MATERIALS PROVIDED —
----------------
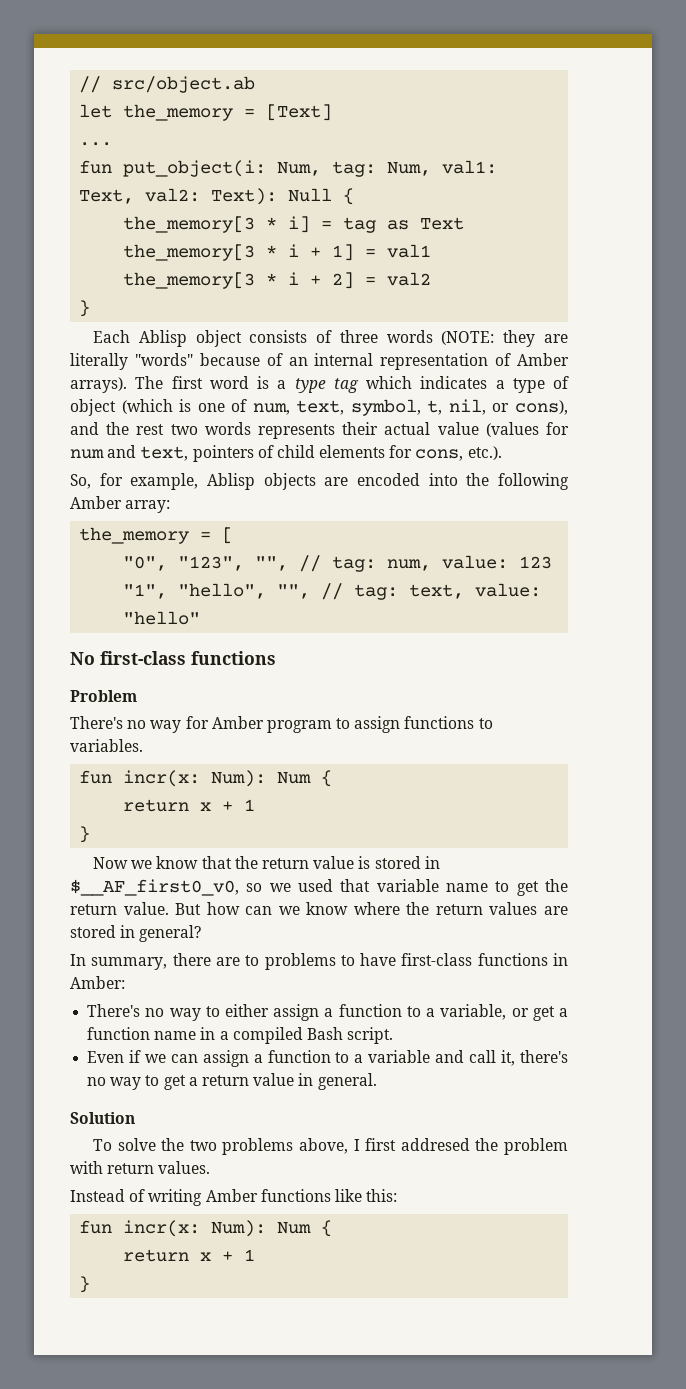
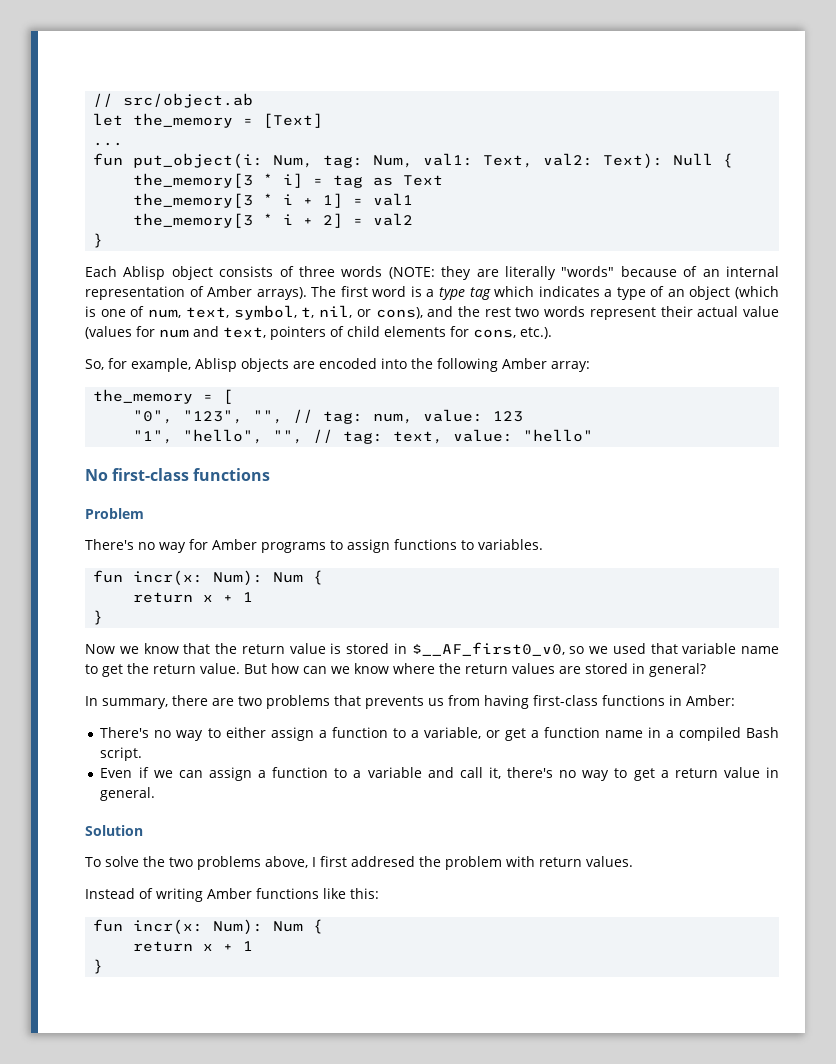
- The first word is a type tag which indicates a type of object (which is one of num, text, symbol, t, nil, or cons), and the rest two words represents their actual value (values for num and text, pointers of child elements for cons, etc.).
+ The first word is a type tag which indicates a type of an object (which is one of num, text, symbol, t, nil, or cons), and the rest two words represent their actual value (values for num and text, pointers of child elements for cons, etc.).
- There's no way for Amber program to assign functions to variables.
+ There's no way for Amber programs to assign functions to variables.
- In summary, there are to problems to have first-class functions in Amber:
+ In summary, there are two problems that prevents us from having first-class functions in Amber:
----------------
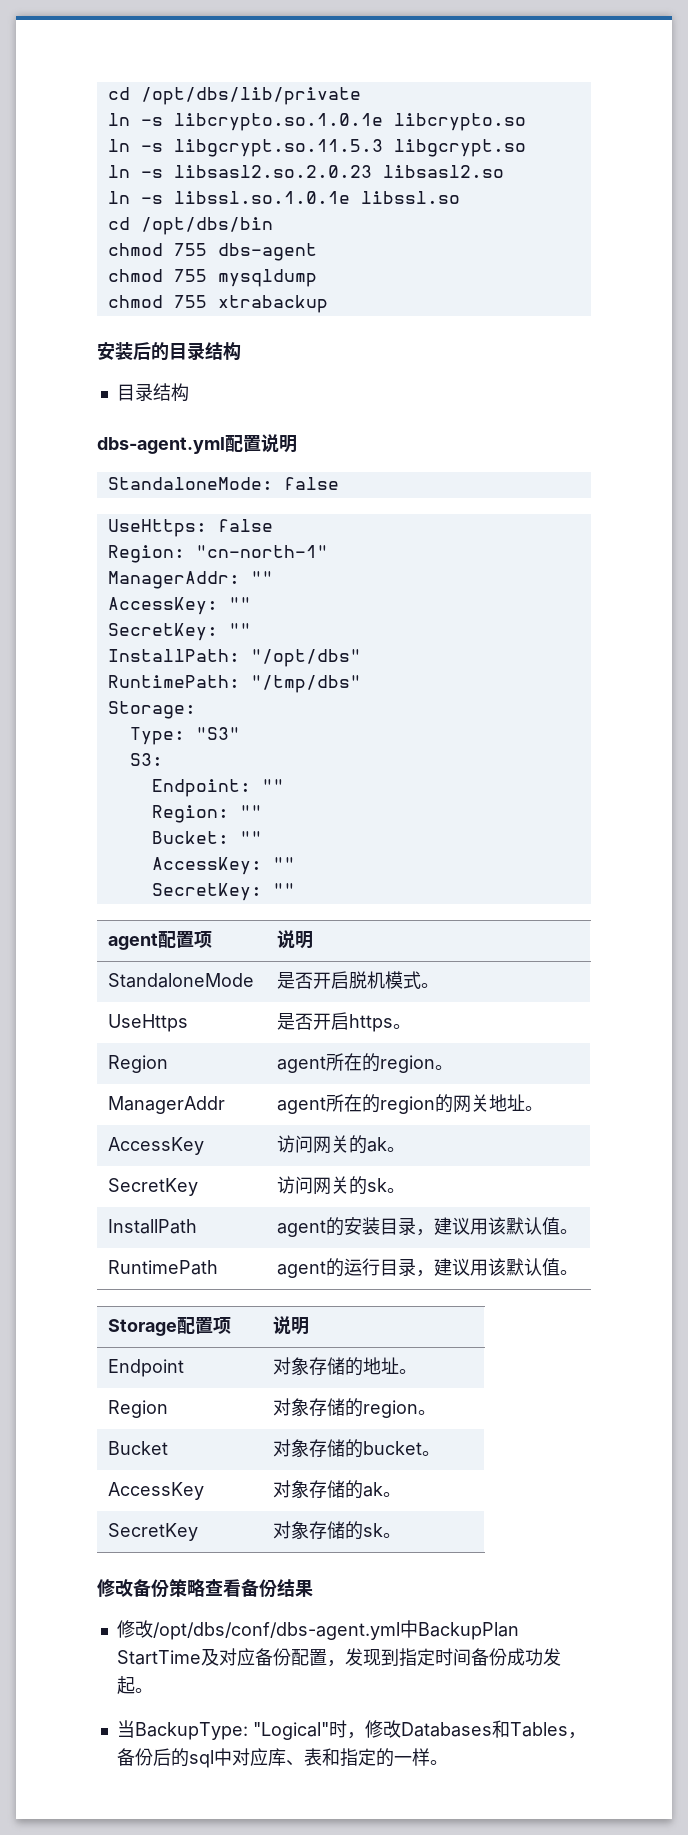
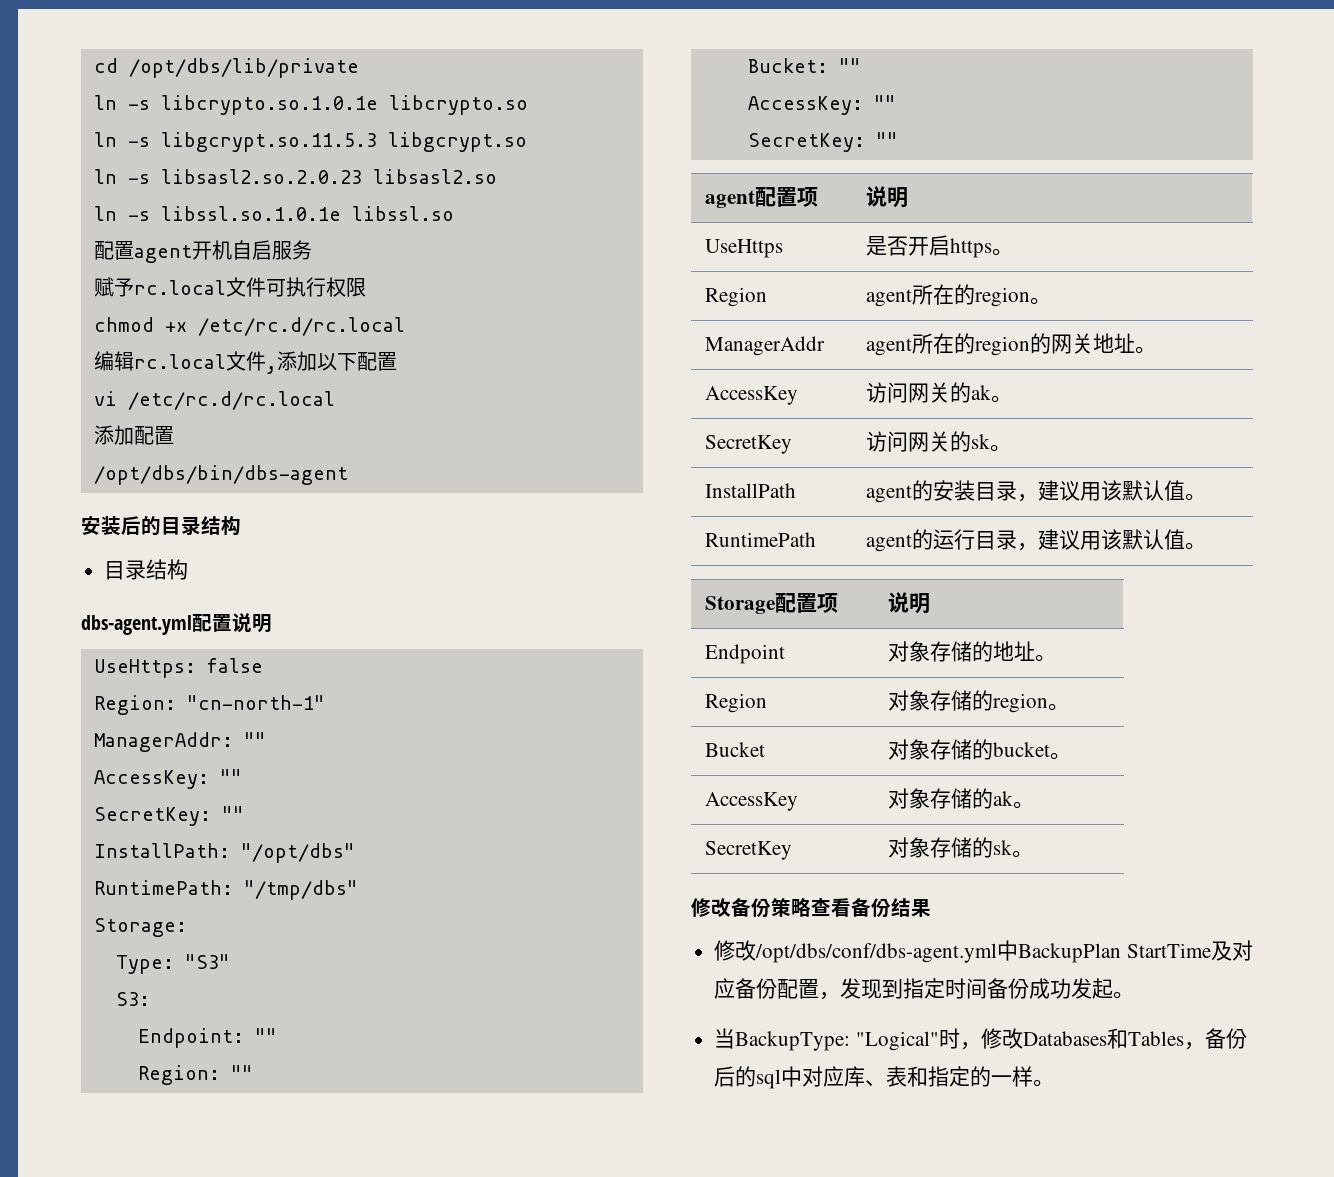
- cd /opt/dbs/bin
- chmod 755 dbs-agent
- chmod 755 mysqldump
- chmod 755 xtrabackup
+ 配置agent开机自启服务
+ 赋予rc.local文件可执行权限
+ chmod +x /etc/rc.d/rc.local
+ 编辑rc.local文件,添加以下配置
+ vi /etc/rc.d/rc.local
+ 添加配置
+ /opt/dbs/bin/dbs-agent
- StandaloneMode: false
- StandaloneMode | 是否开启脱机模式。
----------------
REQUIRED ACTION — In the listing above, locate the line containing "- There's no" and the line containing "there are two". Extract those two lines and every line between them, exactly as written, and only those.

RESPONSE AREA —
- There's no way for Amber program to assign functions to variables.
+ There's no way for Amber programs to assign functions to variables.
- In summary, there are to problems to have first-class functions in Amber:
+ In summary, there are two problems that prevents us from having first-class functions in Amber:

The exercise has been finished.